Perhaps that's a false choice:

What do these students want/need in order to stay? Based on a survey of students conducted by Project Olympus, three things are key:

(1) Access to angel/venture capital and other assistance through networking opportunities;
(2) A "safety net," i.e., other job opportunities if the initial one falls through; and
(3) A region that views entrepreneurship, even in failure, as a valuable learning experience.

In other words, recent graduates want people to give them money, give them jobs, and treat them nicely. At one time or another on Pittsblog, I've argued for the very same things. What Pittsburgh needs to do, etc. etc. Much of Harold's post is a plea for the same things, and he's right.

What's missing here, though, is a commitment from the grads themselves. The sleep-on-the-sofa, max-out-your-credit-cards, borrow-from-friends-and-family, believe-in-your-dream-no-matter-the-cost kind of commitment that entrepreneurs know that it takes to succeed even in the face of failure after failure. Pittsburgh absolutely needs to develop the kind of infrastructure that Harold Miller and Project Olympus are referring to, but Pittsburgh needs something in the bargain, too, and what it needs is a commitment by those would-be entrepreneurs to stick to it. What three things are new grads willing to do? Find the resources yourselves. Go around institutional obstacles. Persevere. Force change.
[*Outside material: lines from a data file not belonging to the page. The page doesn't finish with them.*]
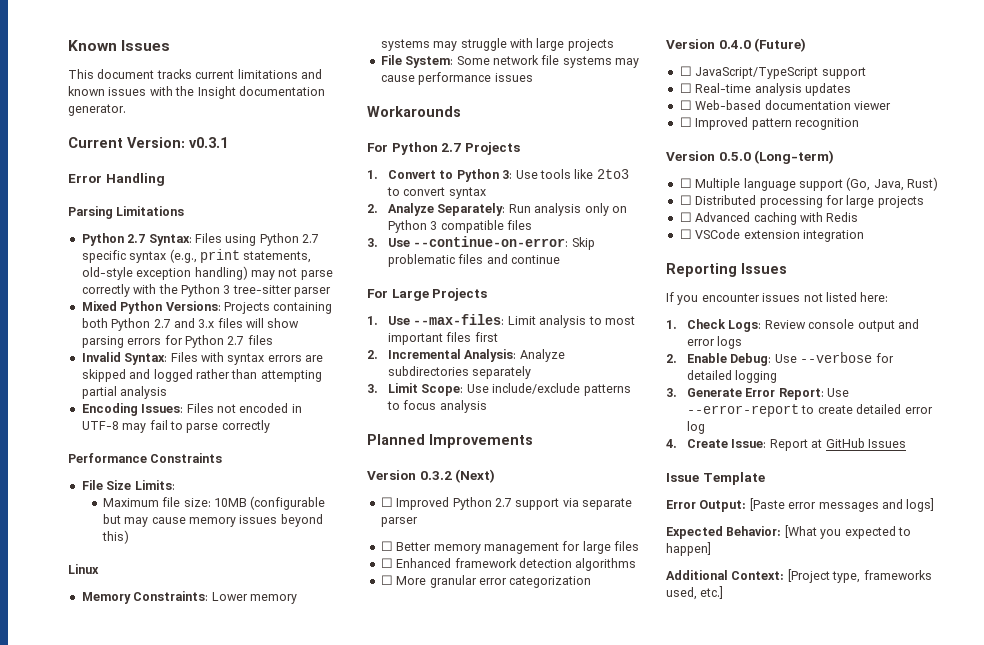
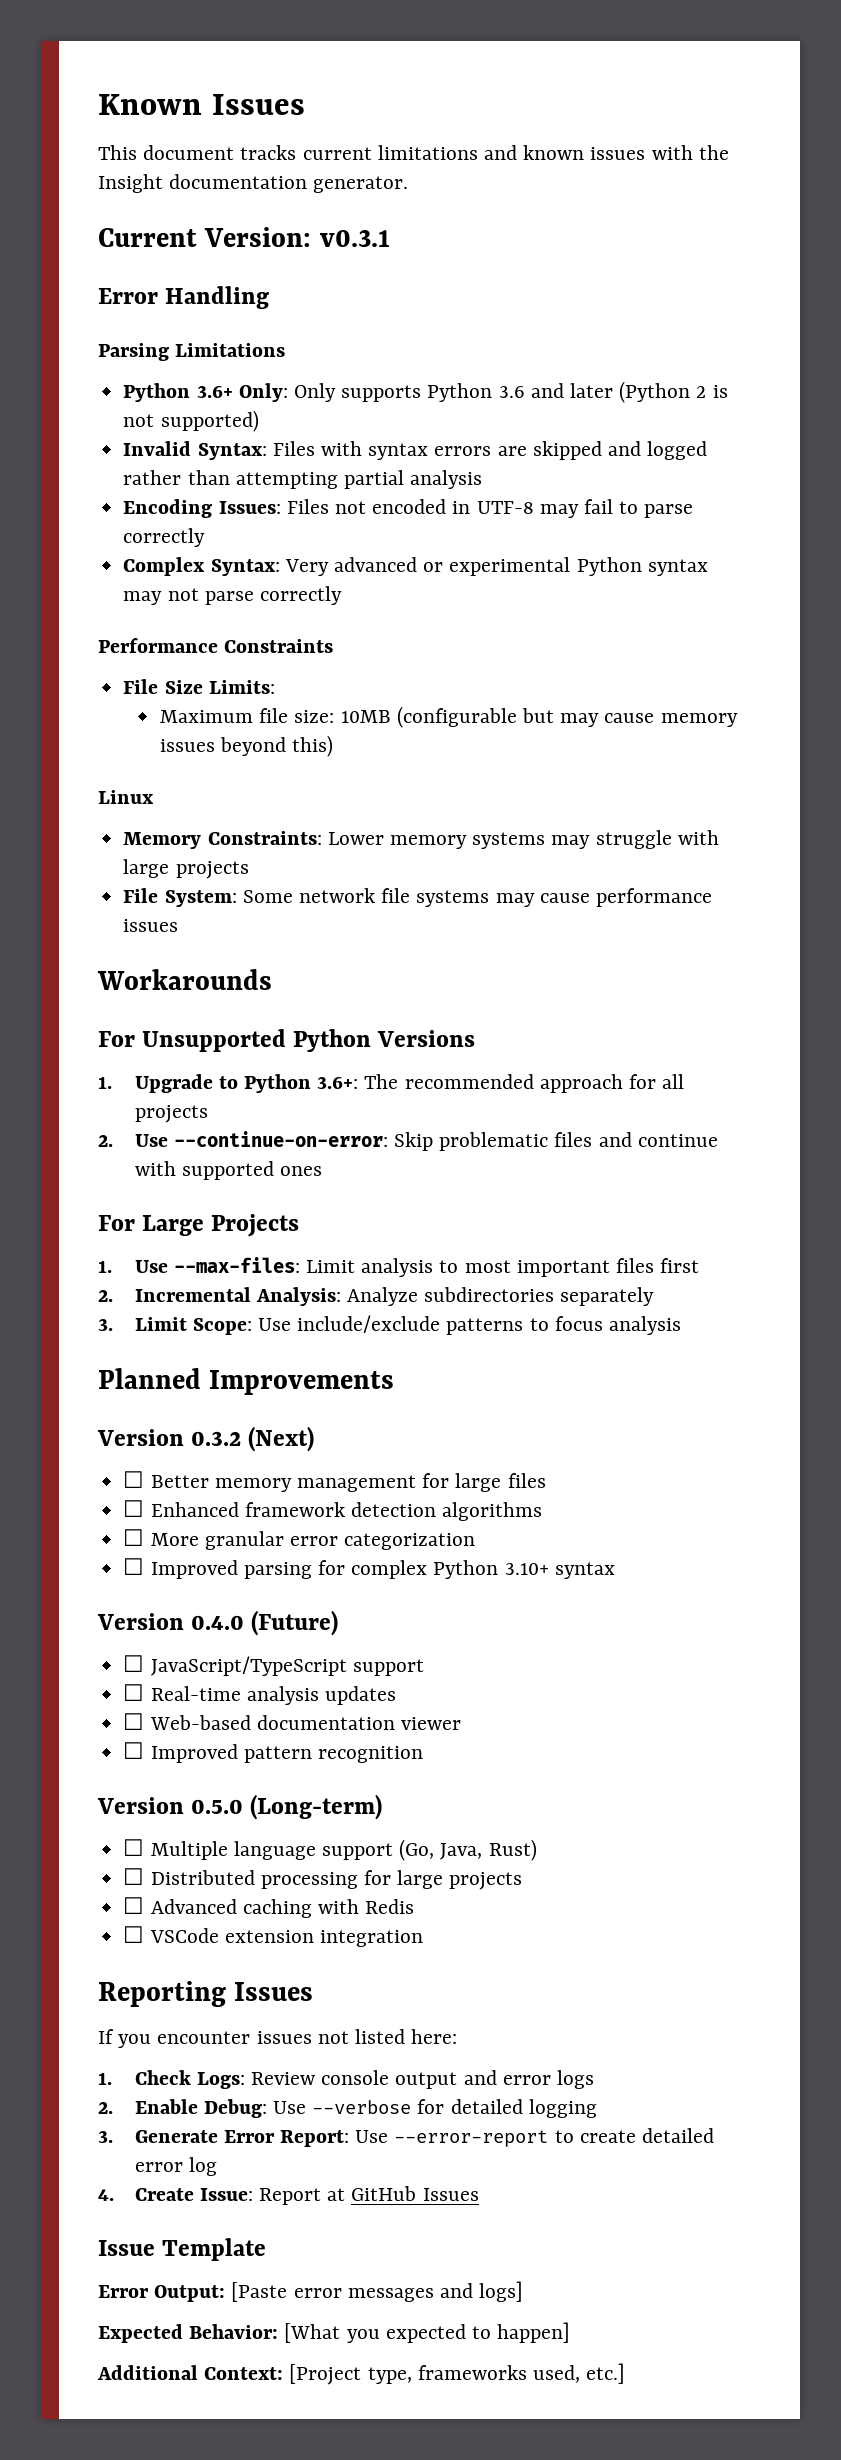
- Python 2.7 Syntax: Files using Python 2.7 specific syntax (e.g., print statements, old-style exception handling) may not parse correctly with the Python 3 tree-sitter parser
- Mixed Python Versions: Projects containing both Python 2.7 and 3.x files will show parsing errors for Python 2.7 files
+ Python 3.6+ Only: Only supports Python 3.6 and later (Python 2 is not supported)
+ Complex Syntax: Very advanced or experimental Python syntax may not parse correctly
- For Python 2.7 Projects
- 1. Convert to Python 3: Use tools like 2to3 to convert syntax
- 2. Analyze Separately: Run analysis only on Python 3 compatible files
- 3. Use --continue-on-error: Skip problematic files and continue
+ For Unsupported Python Versions
+ 1. Upgrade to Python 3.6+: The recommended approach for all projects
+ 2. Use --continue-on-error: Skip problematic files and continue with supported ones
- ☐ Improved Python 2.7 support via separate parser
+ ☐ Improved parsing for complex Python 3.10+ syntax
Easier said than done, I know, especially when money is tight here and seems to flow freely elsewhere. One solution is to import the money. The Olympus board is interesting to me because it seems to reflect what might be a diasporan mentality -- investors from elsewhere looking to Pittsburgh in order to keep Pittsburgh tech here, rather than export it to the West Coast. Is that a correct perception?

2 comments:

Harold D. Miller said...

The presentations at the Olympus "Show and Tell" included some of the young entrepreneurs, who had clearly been working VERY hard on their ideas/companies. There was no sense at all that any of them were looking for a handout. It was more that they were looking for Pittsburgh to provide what other regions already do, i.e., angel investors, networks, a "thick" job market, and respect/support. In the long run, these are (hopefully) all things that will be maintained naturally through the market (i.e., successful entrepreneurs will become angels, multiple successful startups will provide the thick labor market, etc.) once it reaches critical mass. The issue for Pittsburgh is how to jumpstart/pump-prime this process in order to get it to a self-sustaining critical mass. That requires a little extra stretch in the short-run on the part of existing businesses and community leaders.

Anonymous said...

>A "safety net," i.e., other job opportunities if the initial one falls through

I can't explain just how important this is if you're doing the startup thing as an employee. In the bay area, the joke often was that if you got laid off before noon, you could go have lunch with some friends at other companies and probably have a job offer by close of business.

That's probably not the case now, but knowing you can find a job within a few days/weeks of having your startup go under certainly increases one's willingness to take risks.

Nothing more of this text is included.